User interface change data
=== Section Start ===

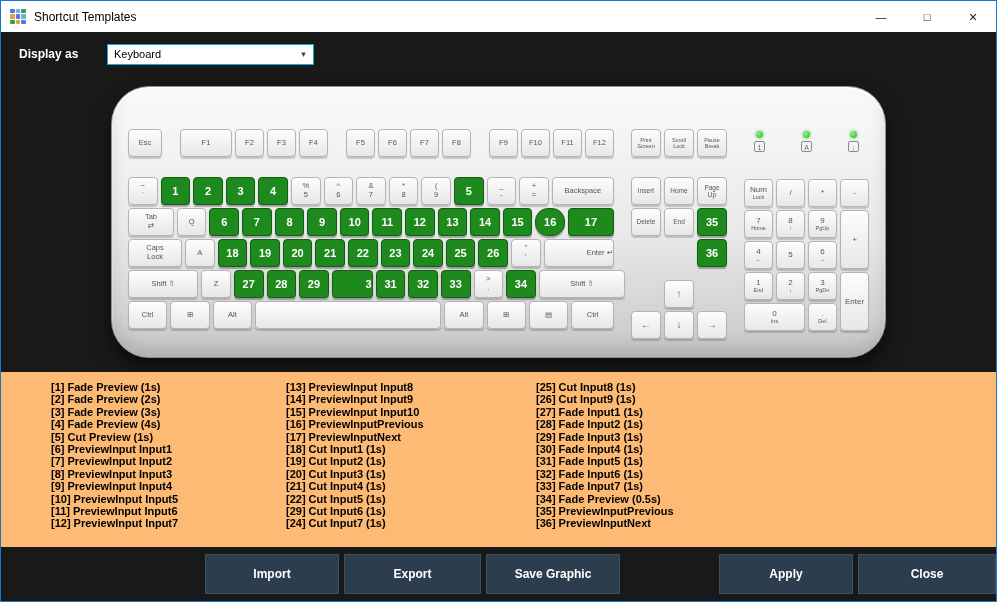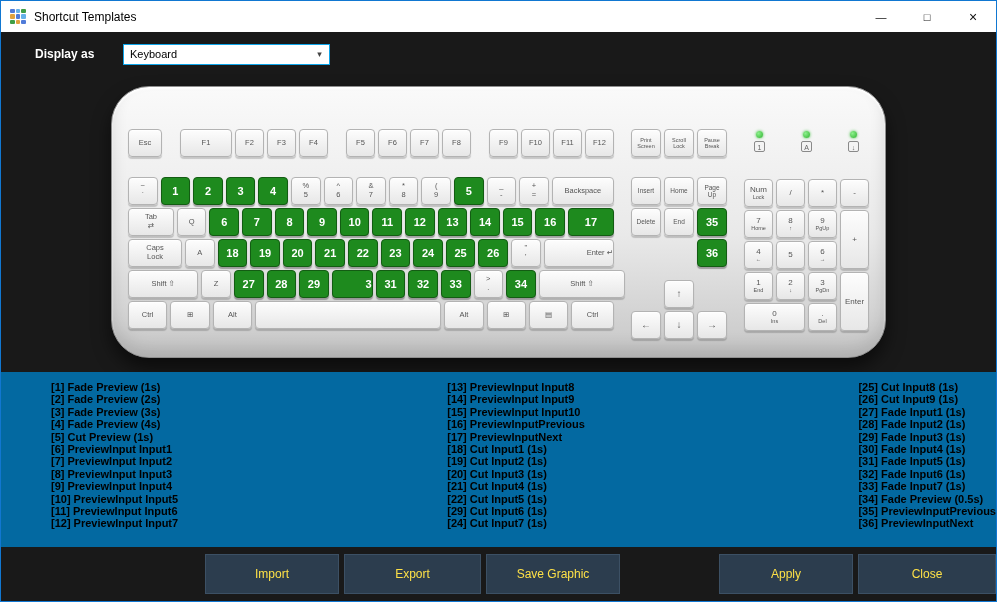--- a/index.html
+++ b/index.html
@@ -26,7 +26,7 @@
   .sb-item.selected{background:var(--sidebar-selected,#1d7c1f);}
   .main{flex:1;background:var(--dark-bg,#191919);display:flex;flex-direction:column;}
   
-  .topbar{height:44px;display:flex;align-items:center;padding-left:34px;flex:none;}
+  .topbar{height:44px;display:flex;align-items:center;padding-left:18px;flex:none;}
   .display-as{color:#fff;font-size:12px;font-weight:bold;width:88px;flex:none;}
   .dropdown{width:207px;height:21px;background:#fff;border:1px solid #0ea5e9;
     position:relative;display:flex;align-items:center;font-size:11px;color:#000;

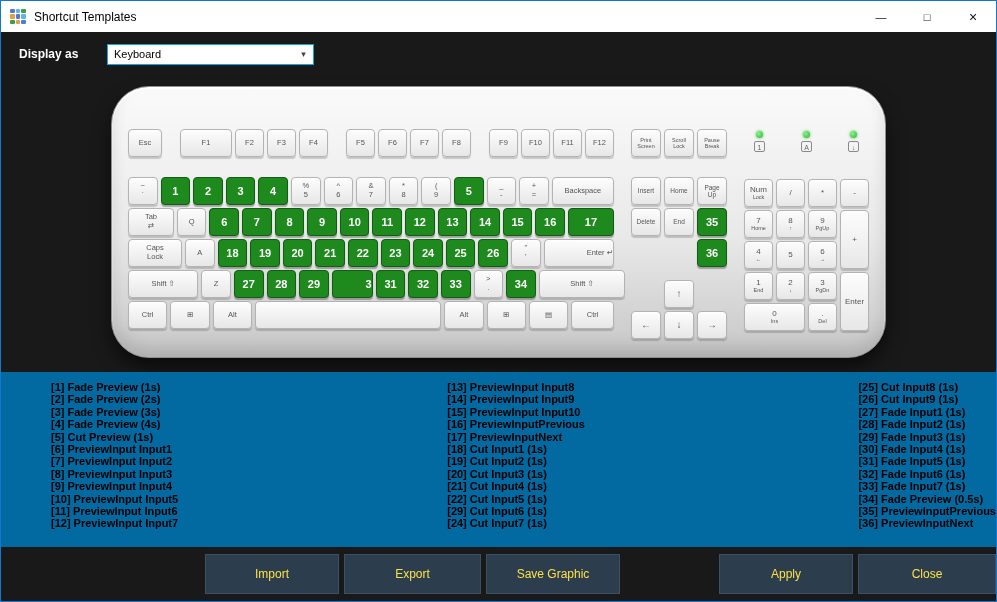--- a/index.html
+++ b/index.html
@@ -240,7 +240,7 @@
                 <div class="key green" style="width: 29.6px;">13</div>
                 <div class="key green" style="width: 29.6px;">14</div>
                 <div class="key green" style="width: 29.6px;">15</div>
-                <div class="key green" style="width: 29.6px;">16</div>
+                <div class="key green" style="width: 29.6px; border-radius: 13px;">16</div>
                 <div class="key green" style="width: 45.9px;">17</div>
               </div>
               <div class="kb-row">

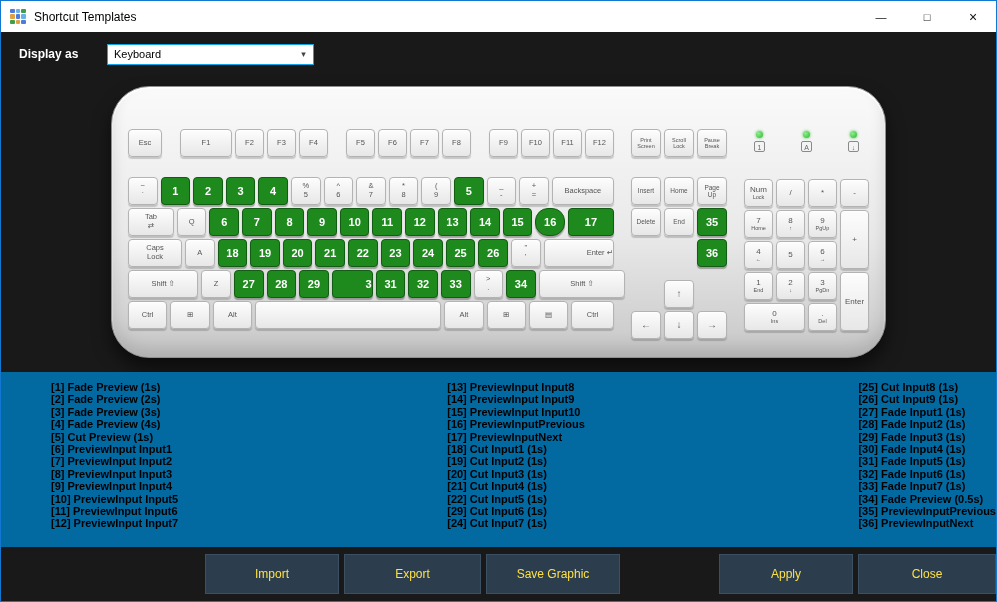--- a/index.html
+++ b/index.html
@@ -79,7 +79,7 @@
   .led-glyph{width:11px;height:11px;border:1px solid #8a8a8a;border-radius:2px;
     font-size:7px;line-height:11px;text-align:center;color:#666;box-sizing:border-box;}
   
-  .lists{flex:1;background:#0369a1;display:flex;padding:9px 0 0 50px;box-sizing:border-box;justify-content:space-between;}
+  .lists{flex:1;background:#fdba74;display:flex;padding:9px 0 0 50px;box-sizing:border-box;}
   .list-col{width:235px;}
   .list-col:nth-child(2){width:250px;}
   .list-col:nth-child(3){width:auto;}

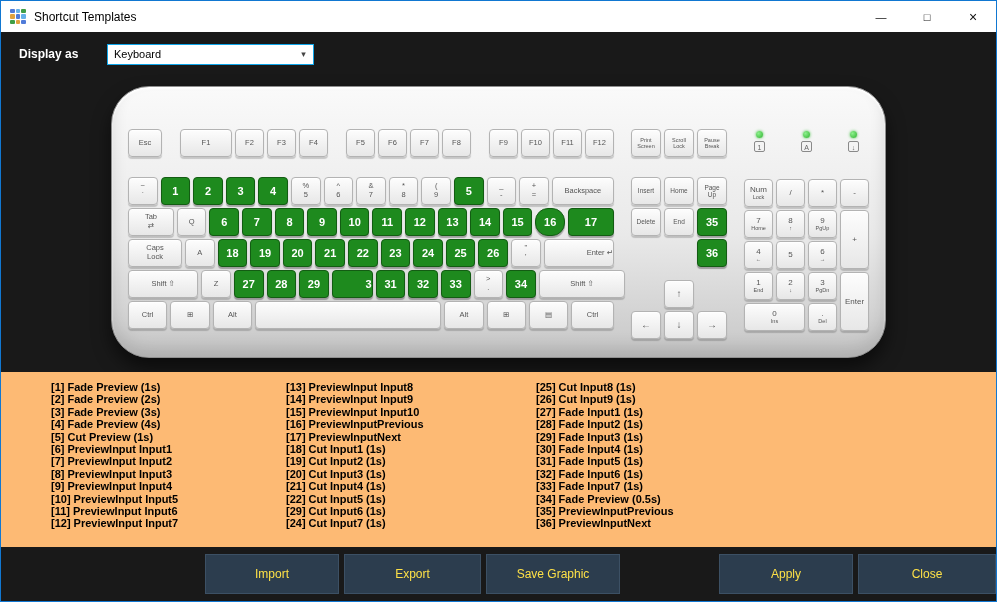--- a/index.html
+++ b/index.html
@@ -88,7 +88,7 @@
   .footer{height:54px;background:var(--dark-bg,#191919);display:flex;align-items:center;
     padding-left:204px;box-sizing:border-box;gap:5px;}
   .btn{height:40px;background:var(--button-bg,#2c3d4e);border:1px solid var(--button-border,#3c5064);
-    color:#fde047;font-size:12px;font-weight:normal;display:flex;align-items:center;
+    color:#ffffff;font-size:12px;font-weight:bold;display:flex;align-items:center;
     justify-content:center;box-sizing:border-box;cursor:default;flex:none;}
   .spacer{flex:none;}
 </style>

=== Section End ===

Goal of the exercise
Exclude the pictures. Write out the remaining data exactly.

Answer to the problem
--- a/index.html
+++ b/index.html
@@ -26,7 +26,7 @@
   .sb-item.selected{background:var(--sidebar-selected,#1d7c1f);}
   .main{flex:1;background:var(--dark-bg,#191919);display:flex;flex-direction:column;}
   
-  .topbar{height:44px;display:flex;align-items:center;padding-left:34px;flex:none;}
+  .topbar{height:44px;display:flex;align-items:center;padding-left:18px;flex:none;}
   .display-as{color:#fff;font-size:12px;font-weight:bold;width:88px;flex:none;}
   .dropdown{width:207px;height:21px;background:#fff;border:1px solid #0ea5e9;
     position:relative;display:flex;align-items:center;font-size:11px;color:#000;

--- a/index.html
+++ b/index.html
@@ -240,7 +240,7 @@
                 <div class="key green" style="width: 29.6px;">13</div>
                 <div class="key green" style="width: 29.6px;">14</div>
                 <div class="key green" style="width: 29.6px;">15</div>
-                <div class="key green" style="width: 29.6px;">16</div>
+                <div class="key green" style="width: 29.6px; border-radius: 13px;">16</div>
                 <div class="key green" style="width: 45.9px;">17</div>
               </div>
               <div class="kb-row">

--- a/index.html
+++ b/index.html
@@ -79,7 +79,7 @@
   .led-glyph{width:11px;height:11px;border:1px solid #8a8a8a;border-radius:2px;
     font-size:7px;line-height:11px;text-align:center;color:#666;box-sizing:border-box;}
   
-  .lists{flex:1;background:#0369a1;display:flex;padding:9px 0 0 50px;box-sizing:border-box;justify-content:space-between;}
+  .lists{flex:1;background:#fdba74;display:flex;padding:9px 0 0 50px;box-sizing:border-box;}
   .list-col{width:235px;}
   .list-col:nth-child(2){width:250px;}
   .list-col:nth-child(3){width:auto;}

--- a/index.html
+++ b/index.html
@@ -88,7 +88,7 @@
   .footer{height:54px;background:var(--dark-bg,#191919);display:flex;align-items:center;
     padding-left:204px;box-sizing:border-box;gap:5px;}
   .btn{height:40px;background:var(--button-bg,#2c3d4e);border:1px solid var(--button-border,#3c5064);
-    color:#fde047;font-size:12px;font-weight:normal;display:flex;align-items:center;
+    color:#ffffff;font-size:12px;font-weight:bold;display:flex;align-items:center;
     justify-content:center;box-sizing:border-box;cursor:default;flex:none;}
   .spacer{flex:none;}
 </style>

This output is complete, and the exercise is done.